Alice + Uncas

By Rudi Anna

Certain movies never end. Ever

When reeling back through medleys of old memories, I often think about how intertwined many of them are between real life and the Pictures.

I remember watching that two-hour serving of grandiose derring-do and romance that is the historical matinee, The Last of the Mohicans, for the first time. I was thirteen, clueless about deep love, and had no idea my little pubescent heart was about to get spin-cycled and steamrolled by the images unfurling before me.

It was near the end of the movie. Young Alice Munro stands at the edge of a rocky precipice, neck deep in Huron territory, ready to jump to her earnest and dear-heartbroken death. She’s fallen in love with Uncas, the second-to-the-last of the Mohicans. The problem for Alice by this point is that Uncas, in an effort to save her life, now lays dead at the bottom of that cliff, having been sliced open and pushed over moments before in a failed attempt at mortal combat.

Maguai, Uncas’ killer, beckons Alice to step from the edge, and for a moment she holds that idea in her troubled head.

She looks over the edge. She turns back to Maguai. She repeats.

But tear-rimmed eyes betray her next move. The music subdues to an aching bass line threaded with ghosts of a violin (if you play the soundtrack backwards, you can hear pieces of my heart harmlessly mending back together).

Then, she leans back… back… and plummets into oblivion, slo-mo style, the cold mountain winds trumpeting her demise.

LastMohicans_AliceFalls

Why does this scene scar my memory so deeply? In the story, their love affair is minor– an afterthought of a subplot. Yet somehow, the images resonate.

I resolved that, aside from Alice’s grace (Jodhi May, you are special) in that ethereal moment, the resonance springs from experiencing kindred spirits united by a connection which transcends time and space, even reason. Acknowledging this can mark us, make us act inconceivably. What does it matter that they barely know each other, especially when love’s on the line?

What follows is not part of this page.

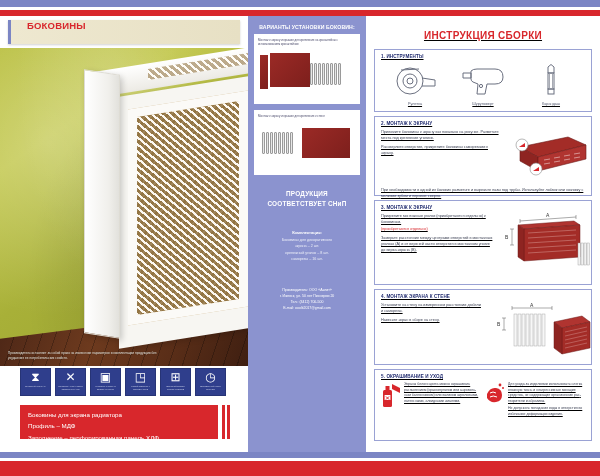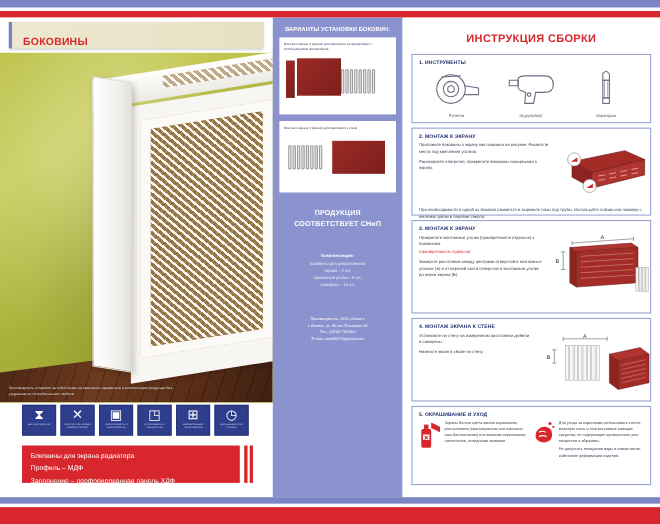"БОКОВИНЫ" .title-bar { align-items: flex-end -> flex-start; padding-left: 10px -> 16px }
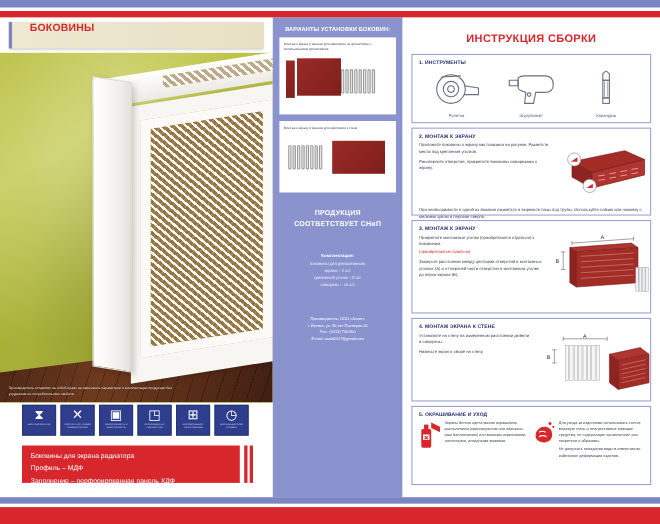"ИНСТРУКЦИЯ СБОРКИ" .right-col { text-decoration: none -> underline }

And then, as I got older, I wondered if Alice was simply ingenuous and foolish. To her limited experience, what she shared with Uncas probably felt deep, but so are many love stories of the young, impulsive and romantic. Maybe she regrets her choice halfway down the fall. Maybe she jumps for other reasons. Her father’s just had his heart literally ripped out of his chest and eaten (that damn Maguai!), and her sister, not long before, has brushed-off a chance to marry into English nobility for a fleeting romp in the hay with a bastard vagabond (say goodbye to those summers in Cornwall).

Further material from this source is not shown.